En un futuro distópico, Brasil es dirigido por un gobierno totalitarista que, aunque nunca se nos muestren rostros o figuras que lo representen, siempre mantiene un halo de omnipresencia en los megáfonos que celebran sus políticas y supuestos avances sociales, siendo uno de estos el catalizador de la trama: todos los ancianos de más de 75 años deberán ingresar obligatoriamente en un retiro para su cuidado óptimo en consideración estatal por toda una vida de trabajo. Esta medida, aparentemente social y progresista, no oculta más que la intencionalidad gubernamental de aislar a los ancianos de la sociedad y alejarlos todo lo posible de los procesos productivos, subvirtiendo así su verdadero propósito y revistiendo la iniciativa de progresista. Por lo tanto, el guion establece desde un primer momento el conflicto de la narración en el fundamento de todo gobierno populista: la perpetración del poder económico a expensas de la igualdad y los derechos civiles. Tereza, una mujer de setenta y siete años, se niega rotundamente a resignarse a su destino y emprende un desesperado viaje huyendo de él.
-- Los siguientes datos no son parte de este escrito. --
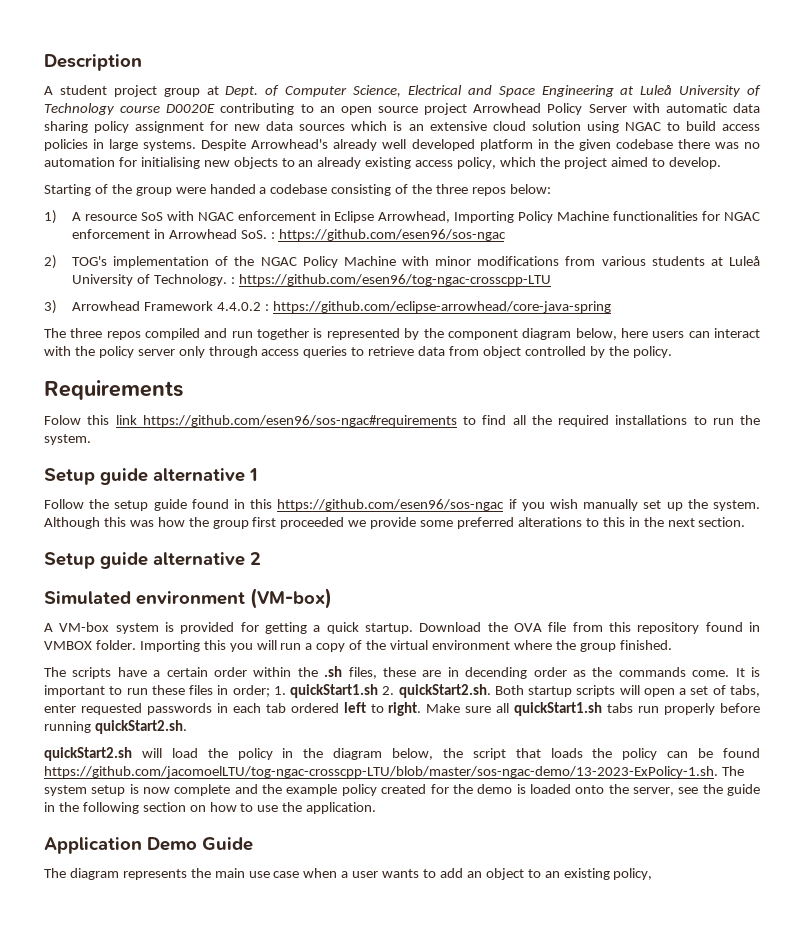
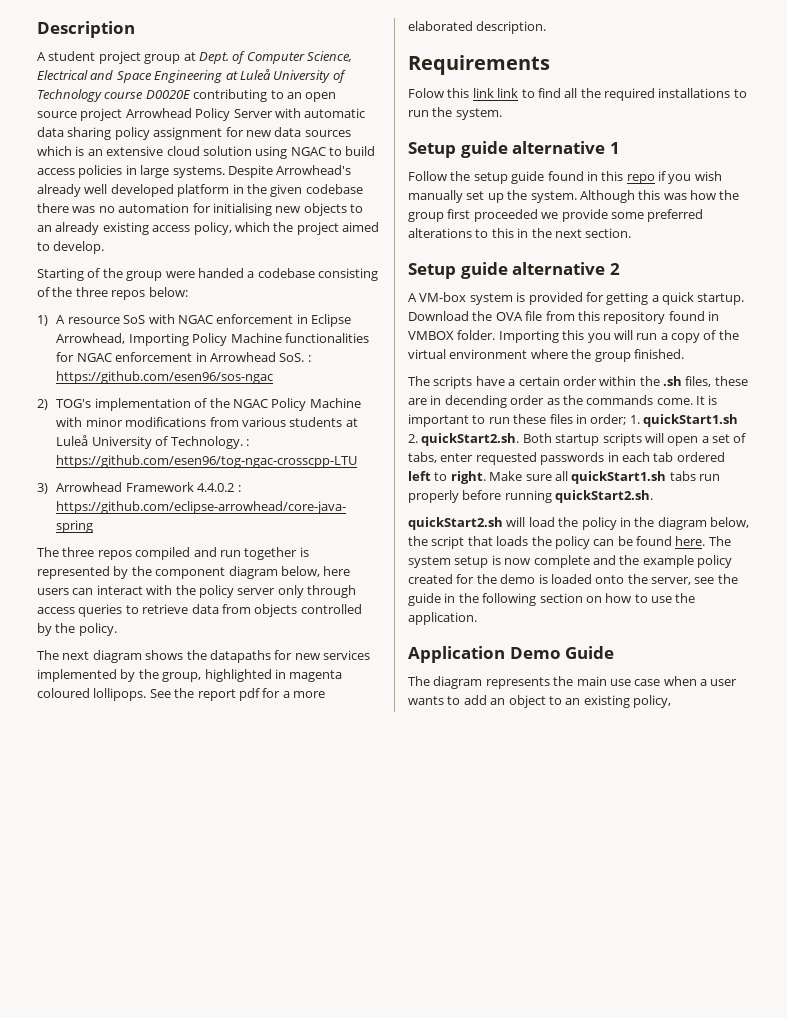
- The three repos compiled and run together is represented by the component diagram below, here users can interact with the policy server only through access queries to retrieve data from object controlled by the policy.
+ The three repos compiled and run together is represented by the component diagram below, here users can interact with the policy server only through access queries to retrieve data from objects controlled by the policy.
+ The next diagram shows the datapaths for new services implemented by the group, highlighted in magenta coloured lollipops. See the report pdf for a more elaborated description.
- Folow this link https://github.com/esen96/sos-ngac#requirements to find all the required installations to run the system.
+ Folow this link link to find all the required installations to run the system.
- Follow the setup guide found in this https://github.com/esen96/sos-ngac if you wish manually set up the system.
+ Follow the setup guide found in this repo if you wish manually set up the system.
- Simulated environment (VM-box)
- quickStart2.sh will load the policy in the diagram below, the script that loads the policy can be found https://github.com/jacomoelLTU/tog-ngac-crosscpp-LTU/blob/master/sos-ngac-demo/13-2023-ExPolicy-1.sh. The system setup is now complete and the example policy created for the demo is loaded onto the server, see the guide in the following section on how to use the application.
+ quickStart2.sh will load the policy in the diagram below, the script that loads the policy can be found here. The system setup is now complete and the example policy created for the demo is loaded onto the server, see the guide in the following section on how to use the application.

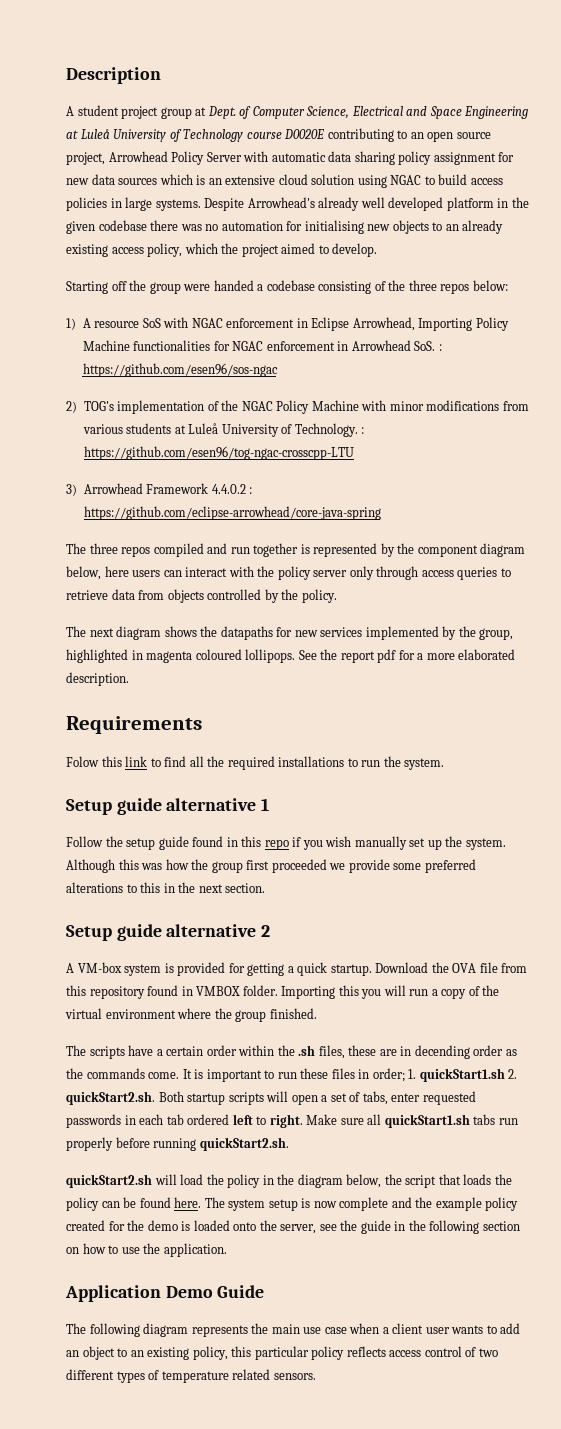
- A student project group at Dept. of Computer Science, Electrical and Space Engineering at Luleå University of Technology course D0020E contributing to an open source project Arrowhead Policy Server with automatic data sharing policy assignment for new data sources which is an extensive cloud solution using NGAC to build access policies in large systems.
+ A student project group at Dept. of Computer Science, Electrical and Space Engineering at Luleå University of Technology course D0020E contributing to an open source project, Arrowhead Policy Server with automatic data sharing policy assignment for new data sources which is an extensive cloud solution using NGAC to build access policies in large systems.
- Starting of the group were handed a codebase consisting of the three repos below:
+ Starting off the group were handed a codebase consisting of the three repos below:
- Folow this link link to find all the required installations to run the system.
+ Folow this link to find all the required installations to run the system.
- The diagram represents the main use case when a user wants to add an object to an existing policy,
+ The following diagram represents the main use case when a client user wants to add an object to an existing policy, this particular policy reflects access control of two different types of temperature related sensors.

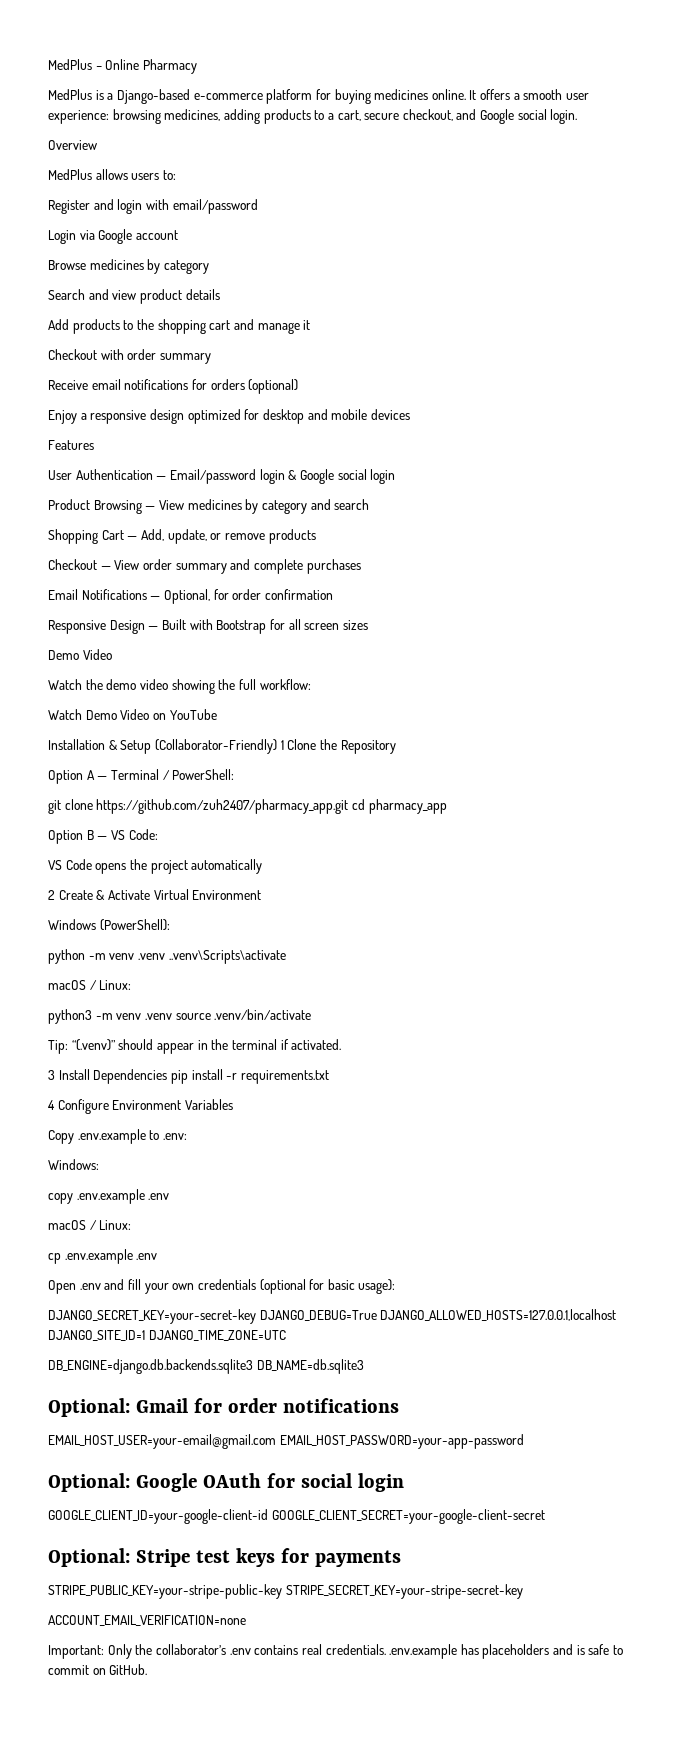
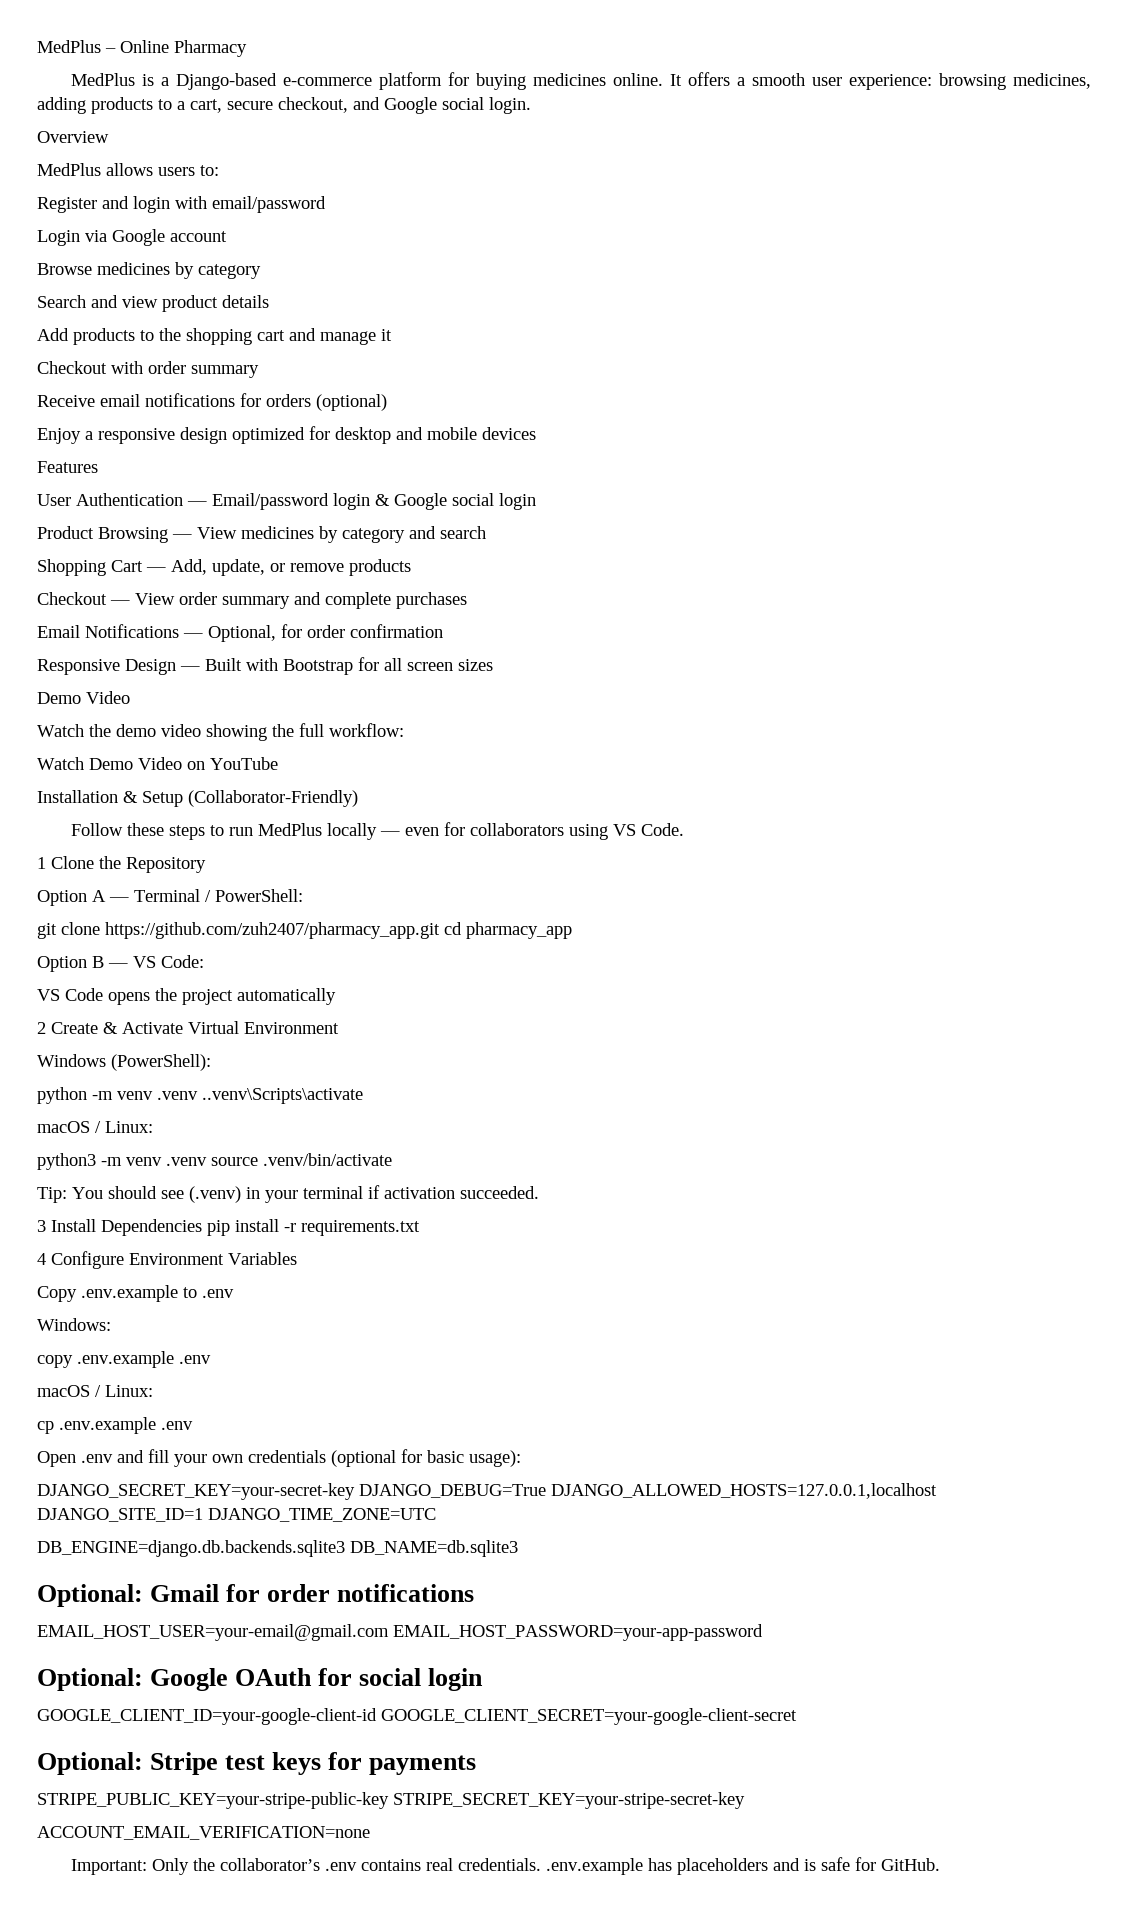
- Installation & Setup (Collaborator-Friendly) 1 Clone the Repository
+ Installation & Setup (Collaborator-Friendly)
+ Follow these steps to run MedPlus locally — even for collaborators using VS Code.
+ 1 Clone the Repository
- Tip: “(.venv)” should appear in the terminal if activated.
+ Tip: You should see (.venv) in your terminal if activation succeeded.
- Copy .env.example to .env:
+ Copy .env.example to .env
- Important: Only the collaborator’s .env contains real credentials. .env.example has placeholders and is safe to commit on GitHub.
+ Important: Only the collaborator’s .env contains real credentials. .env.example has placeholders and is safe for GitHub.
Uno de los grandes aciertos de Mascaro respecto a su narrativa, es no dejarla caer en la pornomiseria fácil de las distopías, incluso dotando al viaje de la protagonista de un halo fabulesco hilvanado con un sutil realismo mágico que elude constantemente la tentación de crear un relato crepuscular. La colorida y profundamente evocadora fotografía de Guillermo Garza Morales, juntamente con la belleza natural de los parajes que Tereza —una maravillosa Denise Weinberg— recorrerá en su obligado exilio, descubrirán una geografía sensorial y poética que servirá de sendero para la emocionalidad de la protagonista. Las picarescas criaturas que irá encontrando formarán las teselas del bello mosaico que representará su viaje, esa obligada aventura final que por avatares de la vida le devolverá esa fuerza juvenil que la senectud parece extrañar tanto.

La semiótica del film se revelará pronto como inherentemente sudamericana, que, aunque pueda parecer estereotípicamente exótica, el tono fantasioso en que la cinta se ve imbuida anula completamente esta sensación para incidir más en lo maravilloso de sus símbolos. Los atardeceres amazónicos, las estridentes criaturas marinas, los neones del mundo nocturno clandestino… toda una estimulación colorimétrica impresionante que deja a un espectador acostumbrado a un tratamiento triste y paupérrimo del Tercer mundo anonadado por toda la alegría y celebración que todavía puede brotar de estas naciones. Si nos centramos mismamente en Brasil, al cinéfilo medio le vienen a la mente grandes cintas como la reciente Aún estoy aquí, Ciudad de Dios e incluso El pagador de promesas, obras impresionantemente depresivas sobre el estado brasileño.

La miseria que ha vivido el país históricamente no debería negar las cintas festivas y joviales, así como tampoco los festivales deberían hacerlo —acreditar especialmente a la Berlinale por galardonar a la cinta con el Gran Premio del Jurado—. Es por ello que Gabriel Mascaro poco tiene que envidiar a Walter Salles, Fernando Meirelles o Anselmo Duarte, postulándose sin vacile alguno como uno de los grandes autores brasileños contemporáneos. Toda una oda a todas aquellas personas que, sin importar la edad, se aventuran impertérritas en busca de su preciada libertad.